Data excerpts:
*** Block opens ***

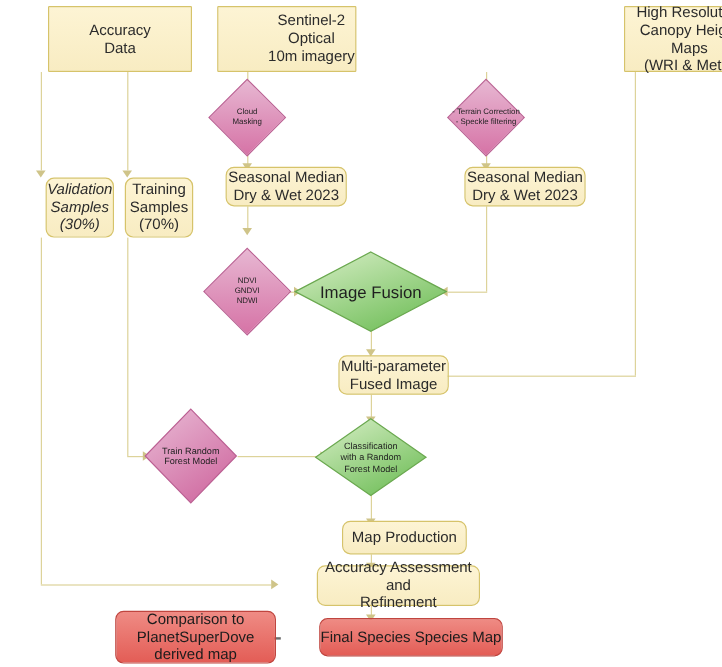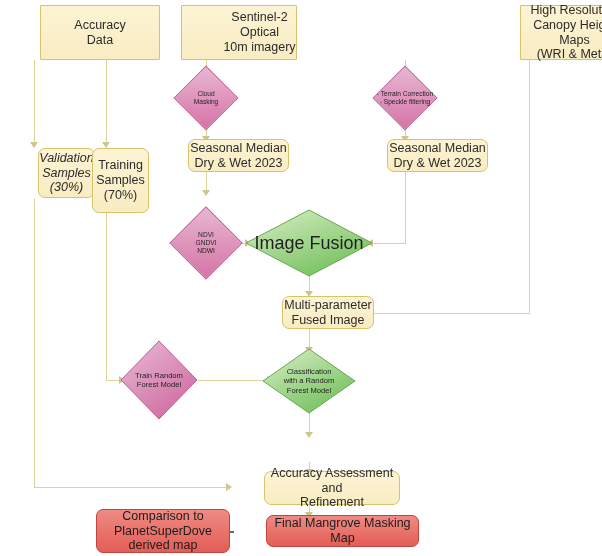"Training" div.node { height: 65px -> 50px; left: 60px -> 72px }
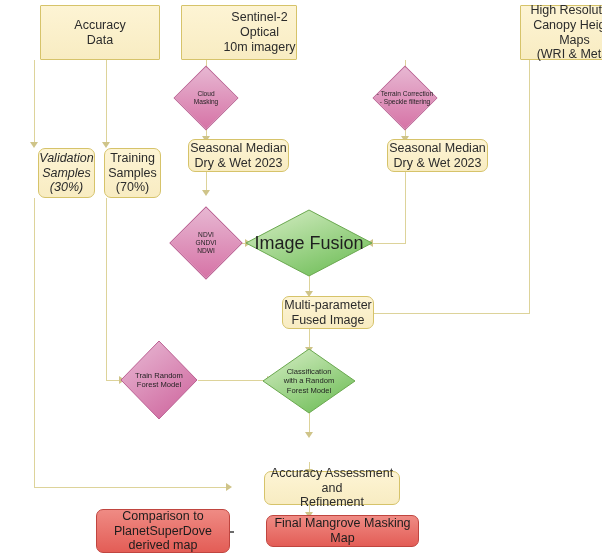"Image Fusion" div { font-size: 18px -> 14px }
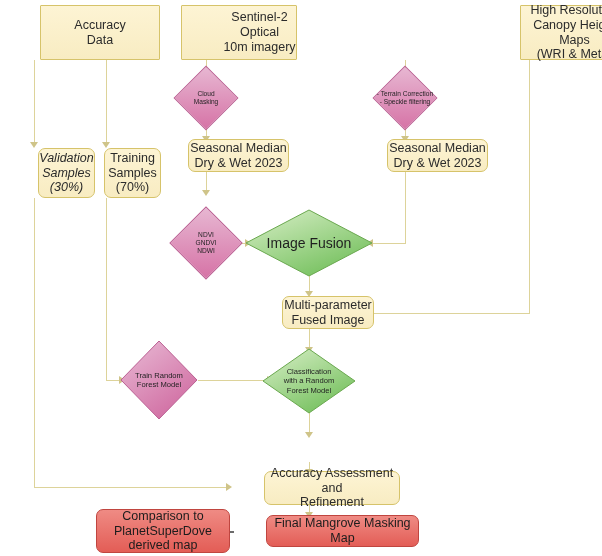"Map Production" div.node { html: none -> <div>Map Production</div> }
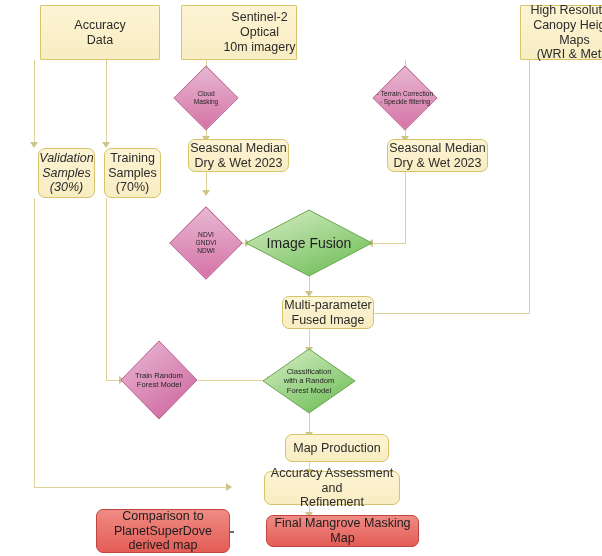"Final Mangrove Masking Map" div.node { text: Mangrove Masking -> Species Species }
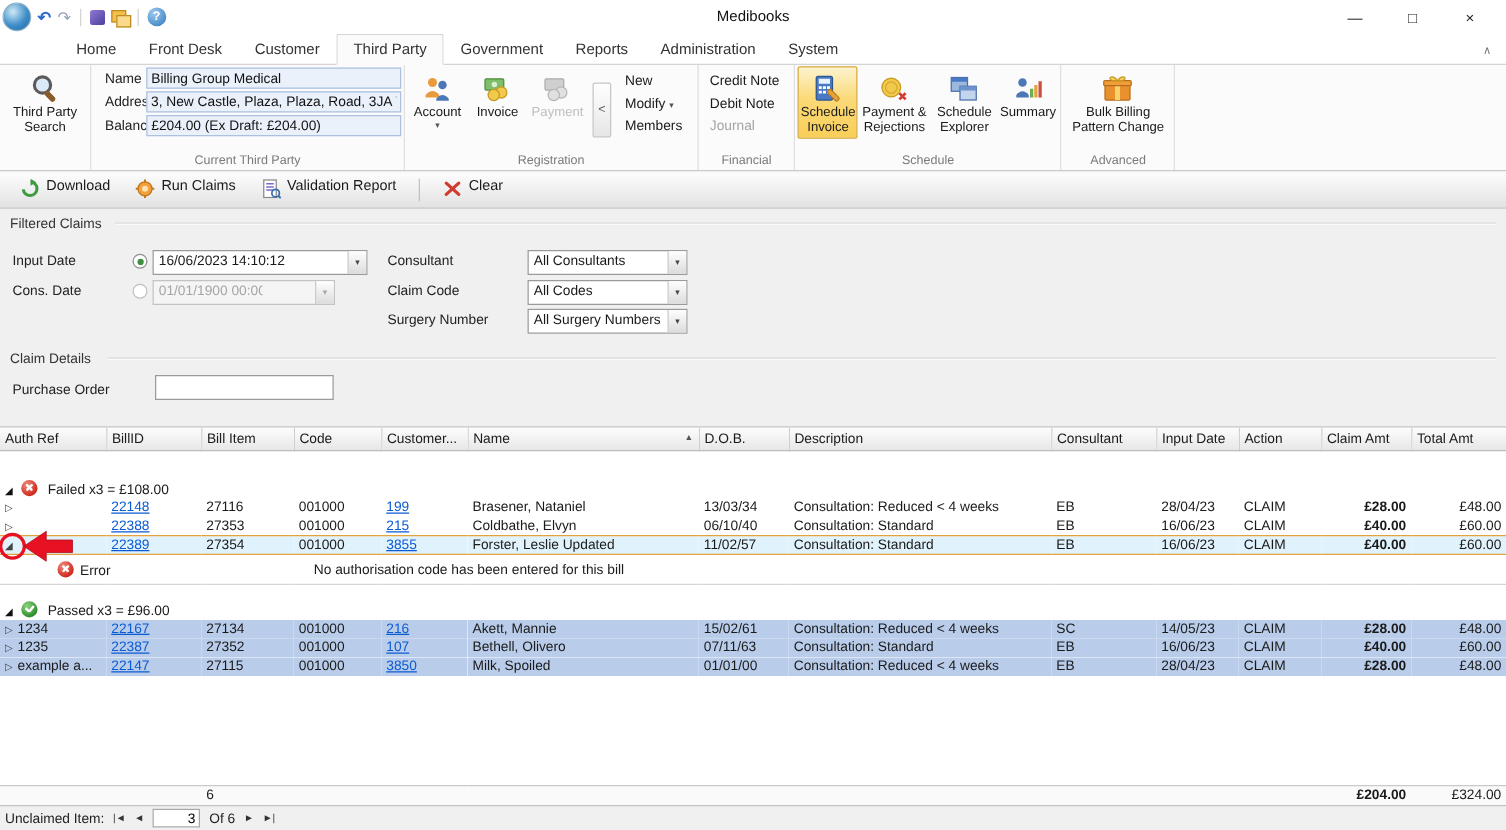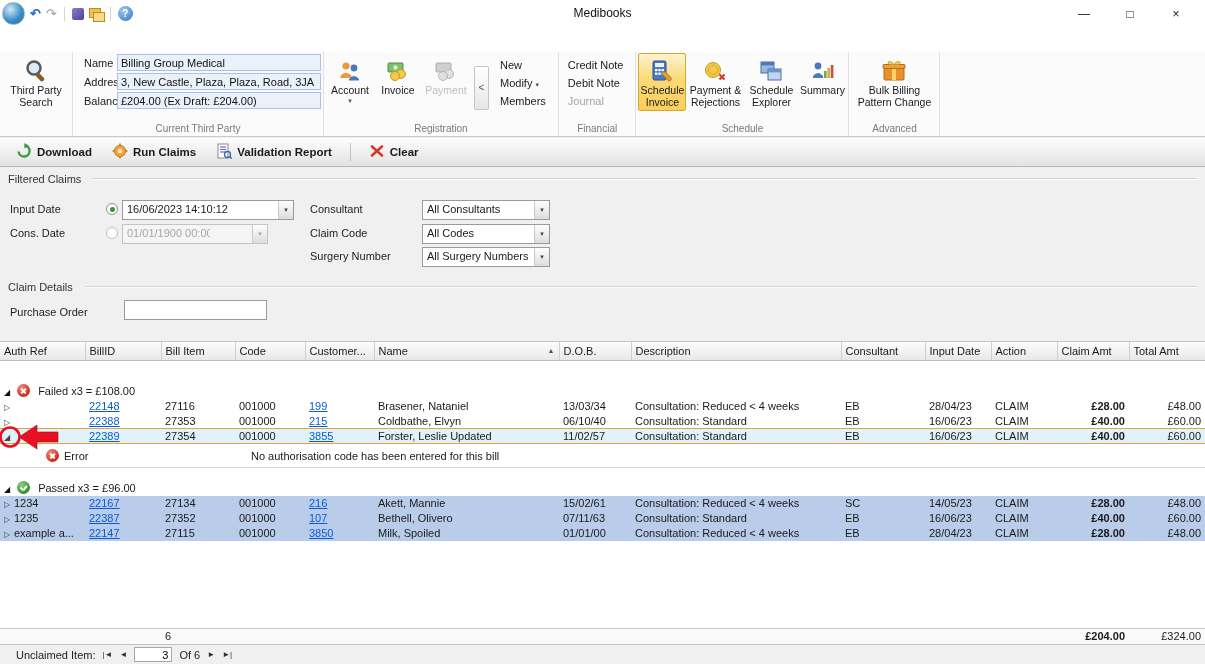"Home" div.tabrow { html: none -> <div> <span>Home</span> <span>Front Desk</span> <span>Customer</span> <span>Third Party</span> <span>Government</span> <span>Reports</span> <span>Administration</span> <span>System</span> <span>∧</span> </div> }
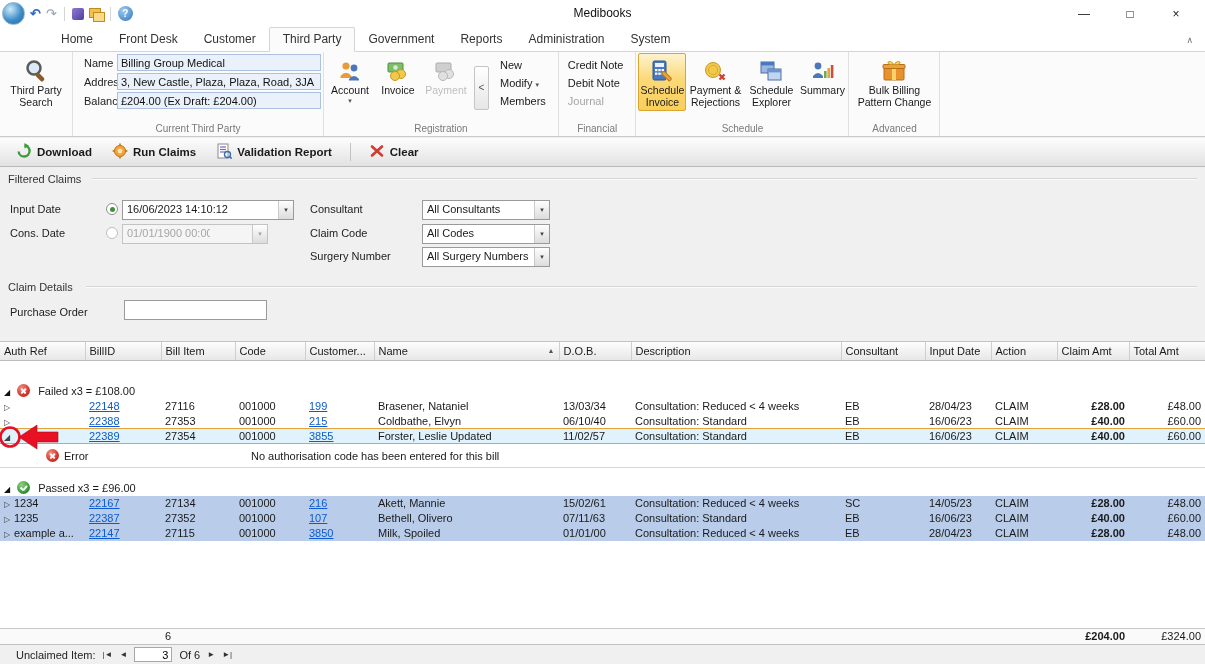"Download" .abtn { align-items: center -> none; font-weight: bold -> none }
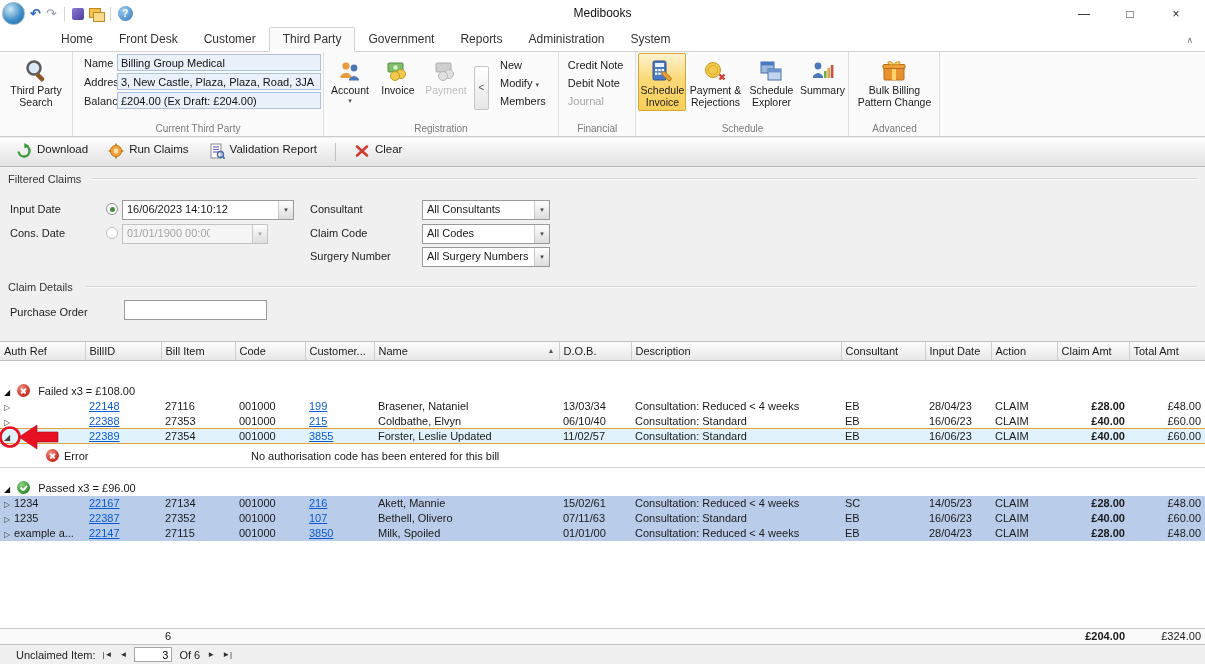"Unclaimed Item:" .statusbar { padding-left: 16px -> 4px }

*** Block closes ***

#### WHAT TO DO
Write out, word for word, the lines running from the one containing "none -> <div>Map" to the end of the data above; the pictures are to be left out.

#### RESULT OF THE EXERCISE
"Map Production" div.node { html: none -> <div>Map Production</div> }
"Final Mangrove Masking Map" div.node { text: Mangrove Masking -> Species Species }
"Home" div.tabrow { html: none -> <div> <span>Home</span> <span>Front Desk</span> <span>Customer</span> <span>Third Party</span> <span>Government</span> <span>Reports</span> <span>Administration</span> <span>System</span> <span>∧</span> </div> }
"Download" .abtn { align-items: center -> none; font-weight: bold -> none }
"Unclaimed Item:" .statusbar { padding-left: 16px -> 4px }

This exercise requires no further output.